(Excerpts from a dataset)
++++++++
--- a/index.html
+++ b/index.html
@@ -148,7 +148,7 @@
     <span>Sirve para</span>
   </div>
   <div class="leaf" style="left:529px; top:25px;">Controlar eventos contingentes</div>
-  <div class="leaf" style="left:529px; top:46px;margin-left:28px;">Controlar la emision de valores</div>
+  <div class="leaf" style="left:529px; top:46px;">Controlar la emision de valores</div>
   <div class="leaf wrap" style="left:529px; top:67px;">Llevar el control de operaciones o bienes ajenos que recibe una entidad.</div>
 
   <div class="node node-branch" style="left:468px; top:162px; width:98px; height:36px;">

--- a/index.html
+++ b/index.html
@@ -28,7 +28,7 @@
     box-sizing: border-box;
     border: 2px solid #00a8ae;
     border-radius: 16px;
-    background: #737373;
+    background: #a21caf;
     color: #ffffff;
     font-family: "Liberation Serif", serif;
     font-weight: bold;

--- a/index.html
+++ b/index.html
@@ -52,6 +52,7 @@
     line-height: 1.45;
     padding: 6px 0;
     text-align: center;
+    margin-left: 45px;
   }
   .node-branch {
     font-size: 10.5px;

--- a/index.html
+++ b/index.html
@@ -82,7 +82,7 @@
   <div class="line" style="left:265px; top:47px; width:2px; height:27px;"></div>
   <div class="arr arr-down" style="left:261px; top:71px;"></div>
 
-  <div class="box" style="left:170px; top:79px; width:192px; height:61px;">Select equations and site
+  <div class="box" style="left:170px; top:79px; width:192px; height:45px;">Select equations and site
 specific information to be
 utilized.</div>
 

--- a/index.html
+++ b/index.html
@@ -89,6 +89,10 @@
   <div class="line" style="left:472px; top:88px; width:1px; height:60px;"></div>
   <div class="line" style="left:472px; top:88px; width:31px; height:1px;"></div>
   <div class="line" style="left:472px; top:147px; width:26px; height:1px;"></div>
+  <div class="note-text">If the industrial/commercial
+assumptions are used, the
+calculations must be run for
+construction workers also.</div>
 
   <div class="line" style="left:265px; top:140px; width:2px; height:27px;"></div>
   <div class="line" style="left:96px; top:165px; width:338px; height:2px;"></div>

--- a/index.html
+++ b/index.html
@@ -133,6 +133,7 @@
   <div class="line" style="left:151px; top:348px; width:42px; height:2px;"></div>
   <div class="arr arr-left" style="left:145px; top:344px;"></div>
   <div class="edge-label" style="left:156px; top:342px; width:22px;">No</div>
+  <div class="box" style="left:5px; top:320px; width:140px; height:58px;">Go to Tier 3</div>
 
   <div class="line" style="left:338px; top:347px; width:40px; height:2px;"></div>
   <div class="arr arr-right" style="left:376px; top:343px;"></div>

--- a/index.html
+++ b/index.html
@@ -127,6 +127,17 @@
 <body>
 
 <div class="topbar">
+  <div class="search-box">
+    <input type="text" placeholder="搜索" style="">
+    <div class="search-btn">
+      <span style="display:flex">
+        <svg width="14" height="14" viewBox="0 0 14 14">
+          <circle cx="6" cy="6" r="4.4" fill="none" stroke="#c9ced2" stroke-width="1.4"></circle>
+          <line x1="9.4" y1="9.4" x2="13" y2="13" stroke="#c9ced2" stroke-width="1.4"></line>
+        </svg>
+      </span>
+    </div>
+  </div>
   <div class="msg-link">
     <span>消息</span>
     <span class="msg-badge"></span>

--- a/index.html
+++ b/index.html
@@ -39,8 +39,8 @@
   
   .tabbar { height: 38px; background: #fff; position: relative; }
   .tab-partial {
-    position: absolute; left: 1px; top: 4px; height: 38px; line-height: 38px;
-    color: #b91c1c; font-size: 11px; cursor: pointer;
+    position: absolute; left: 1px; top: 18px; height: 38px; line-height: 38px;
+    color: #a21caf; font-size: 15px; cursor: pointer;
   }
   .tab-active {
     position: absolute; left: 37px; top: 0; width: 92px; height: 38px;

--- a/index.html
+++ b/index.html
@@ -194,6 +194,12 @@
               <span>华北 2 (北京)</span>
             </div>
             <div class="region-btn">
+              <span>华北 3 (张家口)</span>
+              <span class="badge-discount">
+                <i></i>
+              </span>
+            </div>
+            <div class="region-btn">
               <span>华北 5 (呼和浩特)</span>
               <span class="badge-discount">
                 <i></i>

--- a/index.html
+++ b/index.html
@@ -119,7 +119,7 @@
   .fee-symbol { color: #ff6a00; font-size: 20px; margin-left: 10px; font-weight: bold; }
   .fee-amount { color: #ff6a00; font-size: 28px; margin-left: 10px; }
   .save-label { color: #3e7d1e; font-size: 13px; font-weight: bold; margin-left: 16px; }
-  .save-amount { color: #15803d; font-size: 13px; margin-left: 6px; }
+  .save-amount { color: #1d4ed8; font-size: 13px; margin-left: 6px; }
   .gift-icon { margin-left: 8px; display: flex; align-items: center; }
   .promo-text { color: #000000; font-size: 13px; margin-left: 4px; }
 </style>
++++++++
● **Exercise aim**: Lines from the entries that contain the string "Select" must be found and copied.

● **Response to the exercise**:
-  <div class="box" style="left:170px; top:79px; width:192px; height:61px;">Select equations and site
+  <div class="box" style="left:170px; top:79px; width:192px; height:45px;">Select equations and site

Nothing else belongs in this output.